Dataset items
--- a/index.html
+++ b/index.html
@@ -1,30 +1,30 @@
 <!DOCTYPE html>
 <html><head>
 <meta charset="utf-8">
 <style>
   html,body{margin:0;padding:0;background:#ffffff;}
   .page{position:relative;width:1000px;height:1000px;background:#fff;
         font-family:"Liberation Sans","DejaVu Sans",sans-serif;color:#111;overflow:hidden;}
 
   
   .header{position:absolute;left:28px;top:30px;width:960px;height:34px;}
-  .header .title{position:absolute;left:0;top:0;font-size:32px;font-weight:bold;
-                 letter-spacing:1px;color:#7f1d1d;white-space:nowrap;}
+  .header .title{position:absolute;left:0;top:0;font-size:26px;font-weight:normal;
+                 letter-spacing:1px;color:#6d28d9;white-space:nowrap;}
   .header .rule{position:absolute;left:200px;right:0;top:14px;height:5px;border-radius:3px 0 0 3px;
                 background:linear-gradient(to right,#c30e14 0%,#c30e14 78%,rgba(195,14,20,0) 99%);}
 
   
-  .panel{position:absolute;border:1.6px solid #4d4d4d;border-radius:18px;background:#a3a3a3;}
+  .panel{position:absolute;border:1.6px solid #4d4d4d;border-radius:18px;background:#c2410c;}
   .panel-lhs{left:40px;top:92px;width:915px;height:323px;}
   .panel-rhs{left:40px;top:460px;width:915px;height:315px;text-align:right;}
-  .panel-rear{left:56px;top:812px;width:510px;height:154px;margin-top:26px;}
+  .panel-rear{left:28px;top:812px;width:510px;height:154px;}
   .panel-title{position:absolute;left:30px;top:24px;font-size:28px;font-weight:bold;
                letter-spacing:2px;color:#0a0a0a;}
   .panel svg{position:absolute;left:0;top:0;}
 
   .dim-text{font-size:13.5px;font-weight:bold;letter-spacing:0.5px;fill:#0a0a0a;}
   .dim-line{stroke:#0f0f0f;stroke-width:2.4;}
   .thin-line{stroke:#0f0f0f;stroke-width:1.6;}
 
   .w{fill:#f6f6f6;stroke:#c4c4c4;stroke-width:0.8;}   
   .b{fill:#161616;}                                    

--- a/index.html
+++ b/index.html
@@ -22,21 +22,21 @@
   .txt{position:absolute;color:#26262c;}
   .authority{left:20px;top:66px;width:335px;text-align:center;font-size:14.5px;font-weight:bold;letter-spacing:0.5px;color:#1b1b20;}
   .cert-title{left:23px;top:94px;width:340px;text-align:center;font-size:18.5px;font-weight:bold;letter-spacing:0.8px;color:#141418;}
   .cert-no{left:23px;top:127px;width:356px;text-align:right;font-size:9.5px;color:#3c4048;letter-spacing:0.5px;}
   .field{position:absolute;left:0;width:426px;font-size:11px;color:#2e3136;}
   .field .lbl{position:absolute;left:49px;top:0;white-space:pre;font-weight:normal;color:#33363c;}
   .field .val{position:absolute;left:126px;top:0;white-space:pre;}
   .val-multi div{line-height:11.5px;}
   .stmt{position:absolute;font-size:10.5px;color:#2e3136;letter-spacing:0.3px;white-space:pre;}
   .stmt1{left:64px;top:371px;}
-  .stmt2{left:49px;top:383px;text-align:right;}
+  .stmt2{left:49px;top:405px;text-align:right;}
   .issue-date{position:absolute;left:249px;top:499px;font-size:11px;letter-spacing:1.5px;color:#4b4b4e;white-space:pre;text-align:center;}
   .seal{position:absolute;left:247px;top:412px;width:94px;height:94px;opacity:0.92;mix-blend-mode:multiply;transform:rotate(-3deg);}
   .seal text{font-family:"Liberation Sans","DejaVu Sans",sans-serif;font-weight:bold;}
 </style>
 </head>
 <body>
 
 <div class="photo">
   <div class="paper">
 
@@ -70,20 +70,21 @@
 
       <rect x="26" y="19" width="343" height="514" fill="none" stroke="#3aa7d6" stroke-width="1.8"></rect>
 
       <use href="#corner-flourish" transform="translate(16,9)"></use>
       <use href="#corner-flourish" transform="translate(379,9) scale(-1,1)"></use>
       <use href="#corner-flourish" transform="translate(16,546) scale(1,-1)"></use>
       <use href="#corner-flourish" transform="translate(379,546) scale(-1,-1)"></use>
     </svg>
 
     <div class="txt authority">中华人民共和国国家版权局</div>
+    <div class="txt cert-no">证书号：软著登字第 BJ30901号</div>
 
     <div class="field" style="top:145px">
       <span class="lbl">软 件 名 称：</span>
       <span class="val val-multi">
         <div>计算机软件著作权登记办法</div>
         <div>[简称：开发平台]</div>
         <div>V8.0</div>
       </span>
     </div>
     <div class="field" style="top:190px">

**Your objective**
What lines above hold the word "text"? List them all.

**Solution to this task**
   .panel-rhs{left:40px;top:460px;width:915px;height:315px;text-align:right;}
   .dim-text{font-size:13.5px;font-weight:bold;letter-spacing:0.5px;fill:#0a0a0a;}
   .authority{left:20px;top:66px;width:335px;text-align:center;font-size:14.5px;font-weight:bold;letter-spacing:0.5px;color:#1b1b20;}
   .cert-title{left:23px;top:94px;width:340px;text-align:center;font-size:18.5px;font-weight:bold;letter-spacing:0.8px;color:#141418;}
   .cert-no{left:23px;top:127px;width:356px;text-align:right;font-size:9.5px;color:#3c4048;letter-spacing:0.5px;}
-  .stmt2{left:49px;top:383px;text-align:right;}
+  .stmt2{left:49px;top:405px;text-align:right;}
   .issue-date{position:absolute;left:249px;top:499px;font-size:11px;letter-spacing:1.5px;color:#4b4b4e;white-space:pre;text-align:center;}
   .seal text{font-family:"Liberation Sans","DejaVu Sans",sans-serif;font-weight:bold;}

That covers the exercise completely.